[![CI-badge]][CI]
[![crate-badge]][crate]
[![docs-badge]][docs]
[CI-badge]: https://github.com/kojiishi/compare-dir/actions/workflows/rust-ci.yml/badge.svg
[CI]: https://github.com/kojiishi/compare-dir/actions/workflows/rust-ci.yml
[crate-badge]: https://img.shields.io/crates/v/compare-dir.svg
[crate]: https://crates.io/crates/compare-dir
[docs-badge]: https://docs.rs/compare-dir/badge.svg
[docs]: https://docs.rs/compare-dir/
# compare-dir
A command line tool to compare two directories and show the differences.
It can also find duplicated files within a single directory.
* For two directories, it compares the modified time and sizes.
It also compares file contents if the file sizes are the same.

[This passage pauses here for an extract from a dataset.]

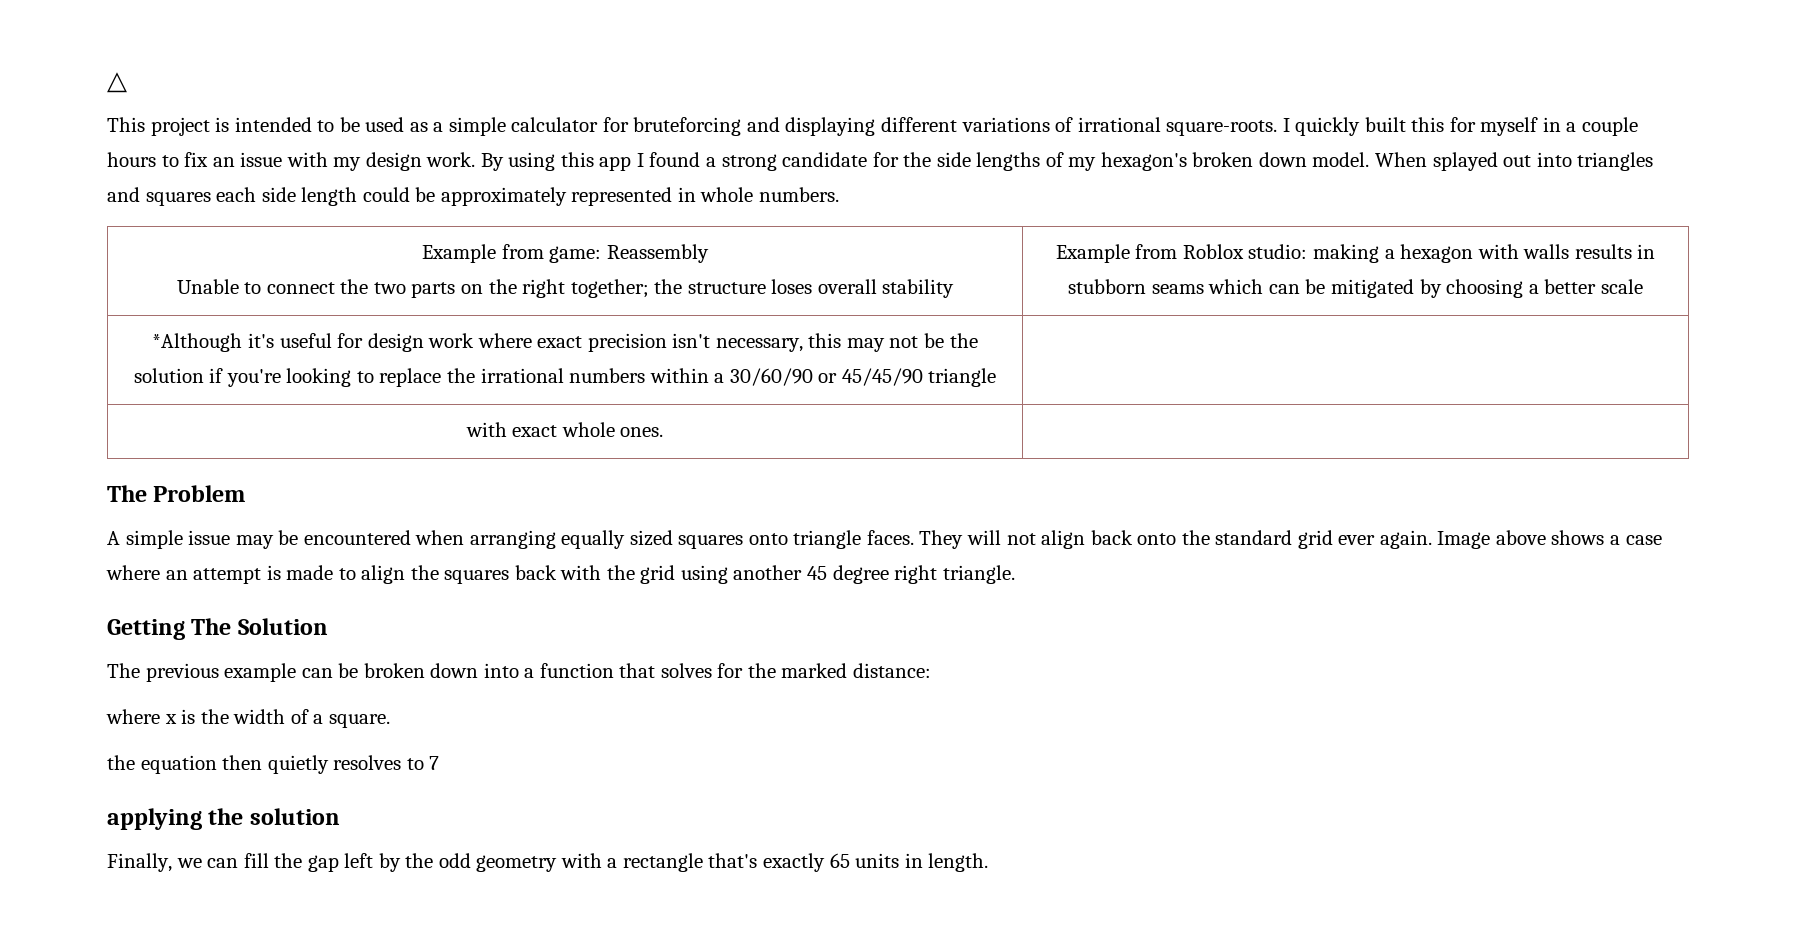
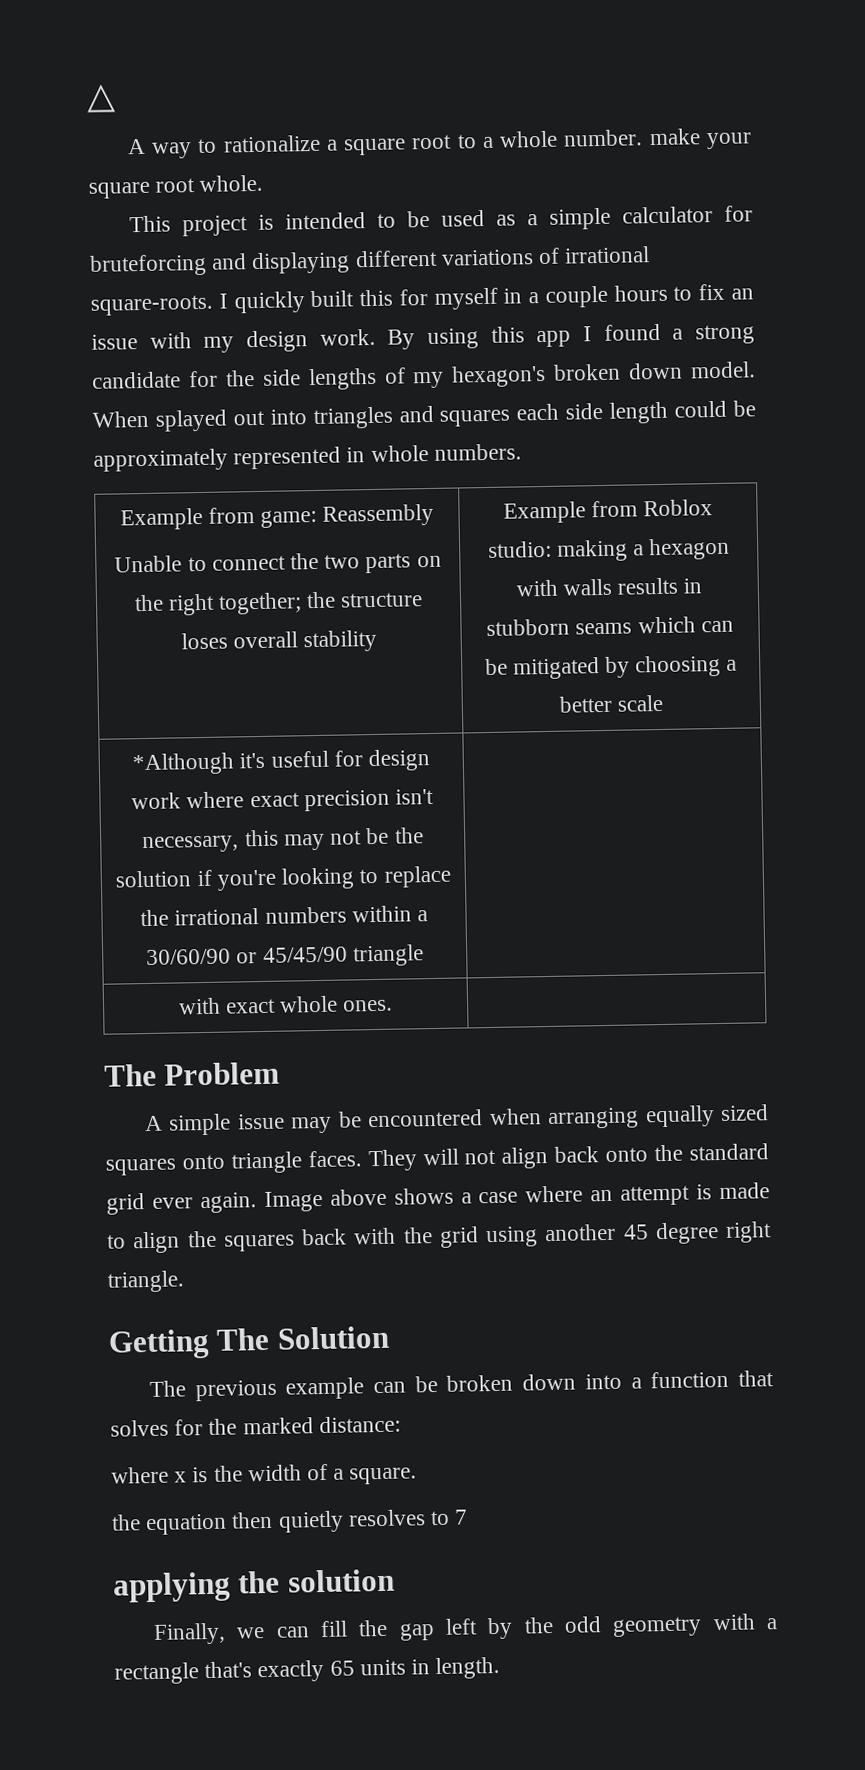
+ A way to rationalize a square root to a whole number. make your square root whole.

Useful to verify backup copies.
* For a single directory, it discovers exact duplicates
by finding matches of file sizes and hashes.
## Installation
```bash
cargo install compare-dir
```
See [Releases] for the change history.
[Releases]: https://github.com/kojiishi/compare-dir/releases
## Usage
Compare two directories:
```bash
compare-dir <dir1> <dir2>
```
Find duplicated files in a single directory:
```bash
compare-dir <dir>
```
Please use the `-h` option to see all options.
## Symbols
When comparing two directories,
the output is human-readable by default.
The `--symbol` (or `-s`) option changes the output format to be symbolized,
which is easier for programs to read.
| 1st | `=` | In both directories. |
|| `>` | Only in `dir1`. |
|| `<` | Only in `dir2`. |
| 2nd | `=` | Modified time are the same. |
|| `>` | `dir1` is newer. |
|| `<` | `dir2` is newer. |
|| `?` | Modified time are unknown. |
| 3rd | `=` | Same file sizes and contents. |
|| `!` | Same file sizes but contents differ. |
|| `>` | `dir1` is larger. |
|| `<` | `dir2` is larger. |
|| `?` | Sizes are unknown. |
For example:
```
=>= dir/path
```
means that `dir/path` in `dir1` is newer than the file in `dir2`,
but they have the same file sizes and contents.
The following bash example creates a list of paths of the same contents.
```bash
If you prefer `sed` over `cut`:
```bash
compare-dir -s <dir1> <dir2> | grep '^..=' | sed 's/^....//'
```
To do this in PowerShell:
```powershell
compare-dir -s <dir1> <dir2> | sls '^..=' | %{$_ -replace '^....',''}
```
## Hash
File hashes are used:
* to compare file contents if file sizes are the same, and
* to find duplicated files.
When comparing two files,
comparing byte-to-byte is faster
if you compare them only once,
but comparing hashes is faster
if you compare them multiple times
because hashes are cached in the [hash cache].
The `--compare` (or `-c`) option can change
how files are compared.
| size | Compare only by file sizes. |
| hash | Compare file contents by their hashes. |
| rehash | Same as `hash`, but recompute hashes without using the data in the [hash cache]. |
| full | Compare file contents byte-by-byte. |
Hash conflicts are unlikely, but `-c full` can help to double check.
### Hash Cache
[hash cache]: #hash-cache
File hashes are saved to a file named `.hash_cache`
to make subsequent runs faster.
If file contents are changed without changing their modified time,
the cache needs to be invalidated.
You can invalidate the hash cache
by the `-c rehash` option,
or by deleting the cache file.
> [!NOTE]
> When backing up,
> do not copy `.hash_cache`
> if you intend to use this tool
> to verify backup copies.
### Hash Cache Directory
The directory to create the cache is determined by following steps:
1. Find `.hash_cache` in the specified directory.
2. If not found, try to find it in its ancestor directories.
3. If not found, create it in the specified directory.
You can create the cache file in one of ancestor directories.
This is useful if you may want to run the tool for the parent directory.
For example:
```bash
touch ~/data/.hash_cache
compare-dir ~/data/subdir
```
Then `~/data/.hash_cache` is used as the cache file,
instead of `~/data/subdir/.hash_cache`.